While it is very important to develop a new political system that can adjust the balance between direct democracy and representative democracy, the decisions of legislatures are only one early stage in political decision making. The study of space goals can illustrate this. Table 3 lists 14 space goals, out of a preliminary list of 49, which clustered together correlationally as revealed by a factor analysis. The data came from a 1977 pilot study of 225 American voters who lived in the Seattle, Washington area, data collected with the able help of Richard Wyckoff who at that time was a graduate student. This was only a pilot study, and the 1986 study was more extensive, yet because it polled voters the 1977 study seems symbolically appropriate to use here. The factor loading for an item represents essentially the correlation between the item and the underlying but unmeasured concept that unites the group, so we can see that the fundamental idea focuses on human colonization of the solar system.
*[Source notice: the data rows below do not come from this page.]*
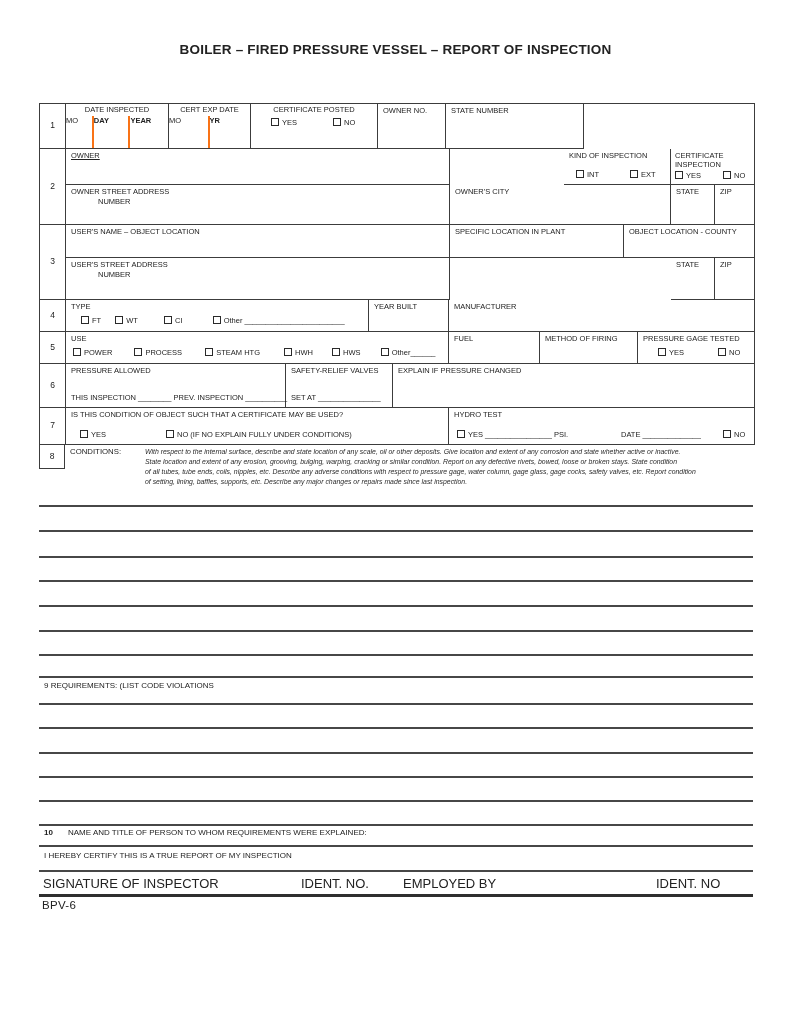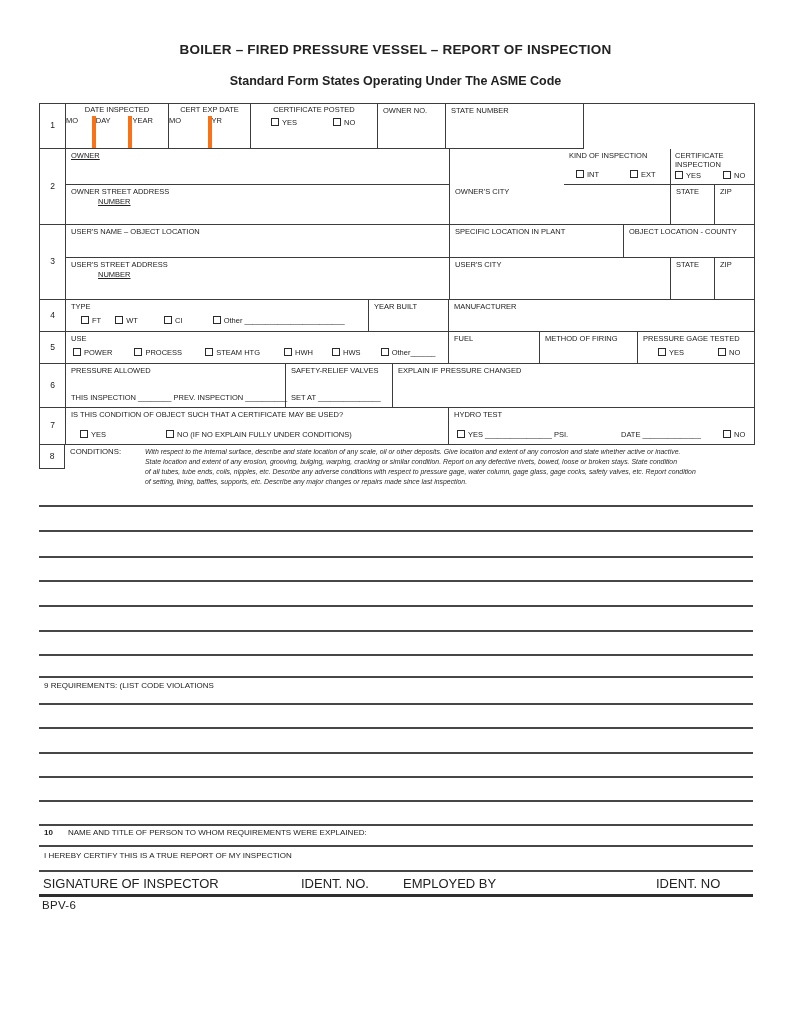"Standard Form States Operating Under" div.subtitle { html: <div>Standard Form States Operating Under The ASME Code</div> -> none }
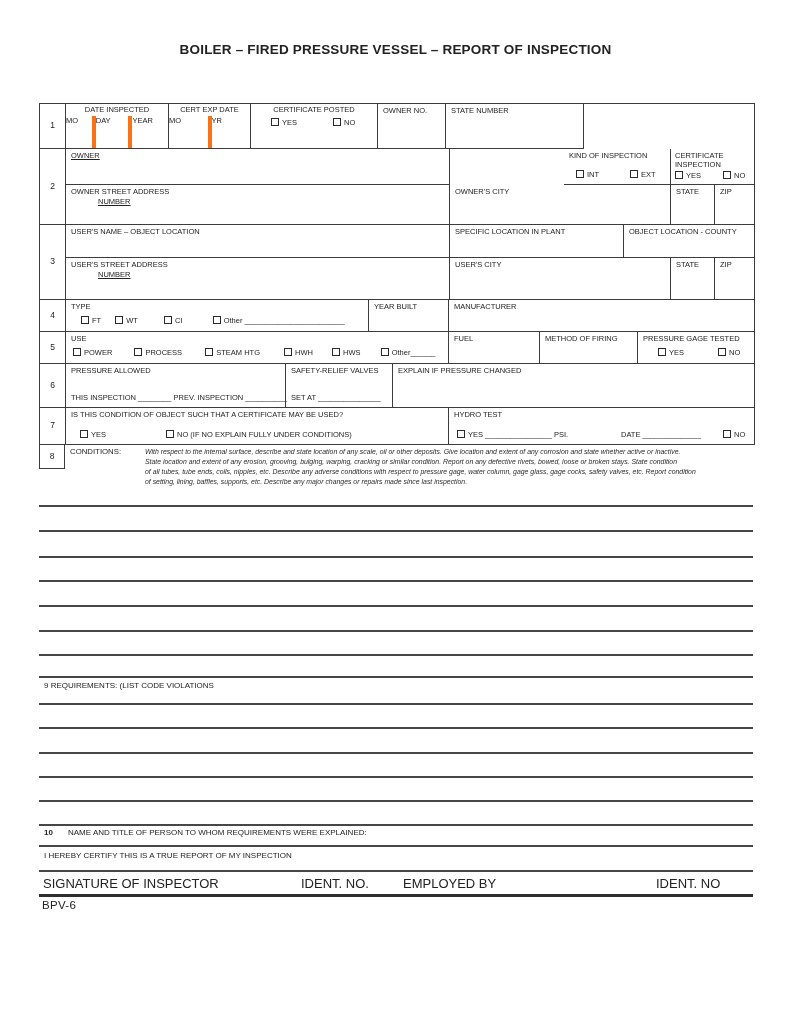"DAY" .bl { border-left: 4px solid #f97316 -> 2px solid #f97316; font-weight: none -> bold }
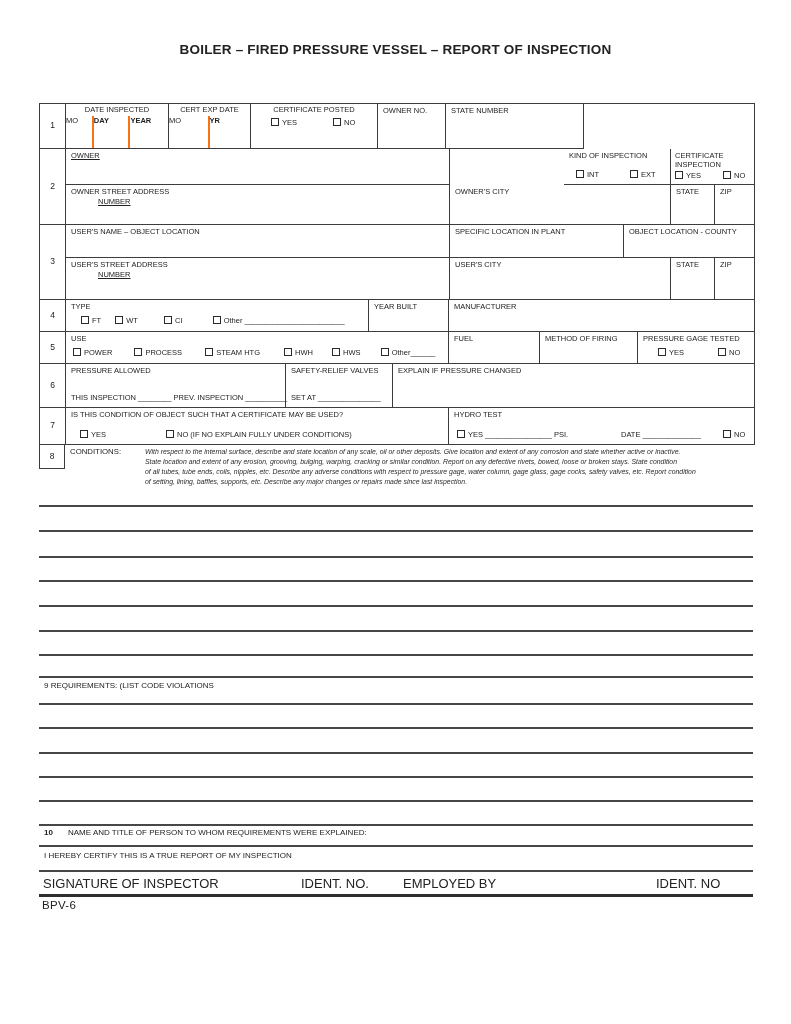"NUMBER" .lbl2 { text-decoration: underline -> none }
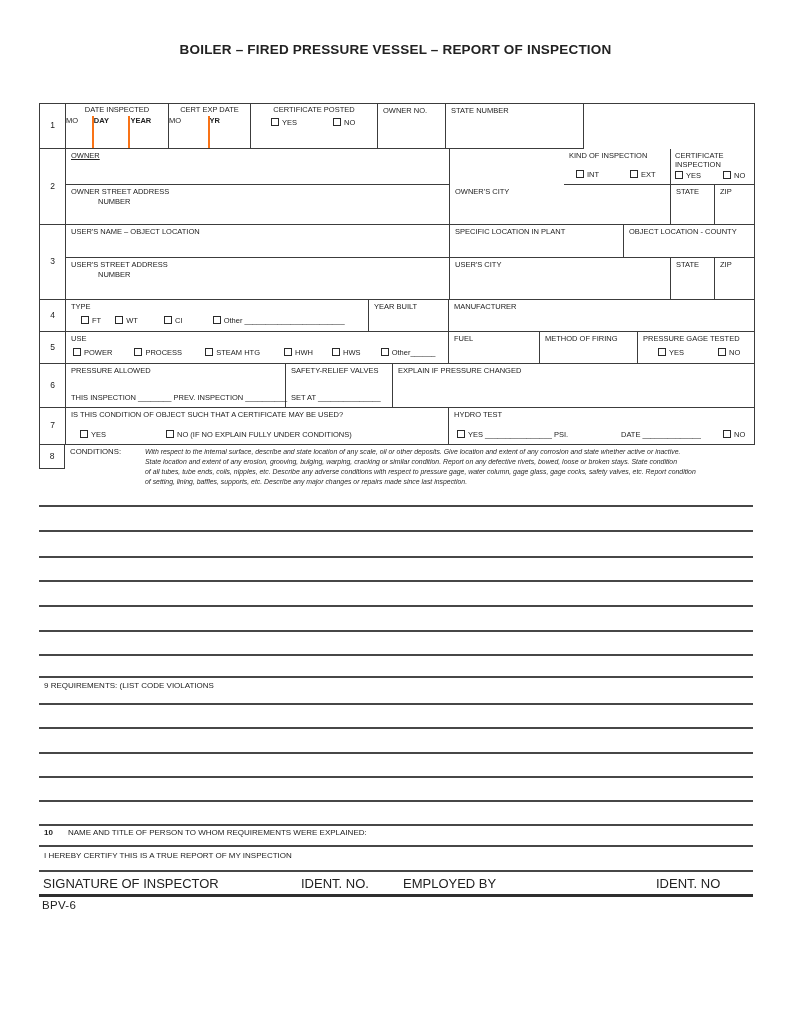"USER'S CITY" div.cell { html: <div> <span>USER'S CITY</span> </div> -> none }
The popularity of each item is the percent of voters calling it an extremely good or moderately good reason for supporting the space program.
Table 3: Visionary Space Exploration Goals
Benefit of the Space Program | Factor Loading | Popularity |
---|---|---|
Overpopulation on Earth can be solved by using the living space on other planets | 0.70 | 24.9% |
Space travel will lead to the planting of human colonies on new worlds in space. | 0.70 | 24.3% |
Society has a chance for a completely fresh start in space; new social forms and exciting new styles of life can be created on other worlds. | 0.66 | 24.0% |
Raw materials from the moon and other planets can supplement the dwindling natural resources of the Earth. | 0.63 | 50.9% |
Our world has become too small for human civilization and for the human mind; we need the wide open spaces of the stars and planets to get away from the confines of our shrinking world. | 0.59 | 17.6% |
Spaceflight is necessary to ensure the survival of the human race against destruction by natural or man-made disaster. | 0.57 | 25.6% |
Human societies have always needed to expand in order to remain healthy; space is the only direction left for such expansion | 0.56 | 31.4% |
We must go beyond the finite Earth into infinite space in order to continue economic growth without limit. | 0.54 | 20.7% |
Space hospitals put into orbit where there is no gravity will be able to provide new kinds of medical treatment and give many patients easier recoveries. | 0.53 | 50.70% |
Commercial manufacturing can be done in space without polluting the Earth; completely new materials and products can be made in space. | 0.47 | %40.6 |
Communication with intelligent beings from other planets would give us completely new perceptions of humanity, new art, philosophy, and science. | 0.44 | 55.3% |
We can conduct certain dangerous kinds of scientific experiment far in space so accidents and other hazards will not harm anyone. | 0.42 | 36.2% |
Without spaceflight we would be trapped, closed-in, jailed on this planet. | 0.41 | 14.7% |
Rockets developed for spaceflight will be used for very rapid transportation of people, military equipment, or commercial goods over long distances on the Earth. | 0.38 | 49.1% |
*
Bainbridge, William Sims. 1991. Goals in Space: American Values and the Future of Technology. Albany, New York: State University of New York Press.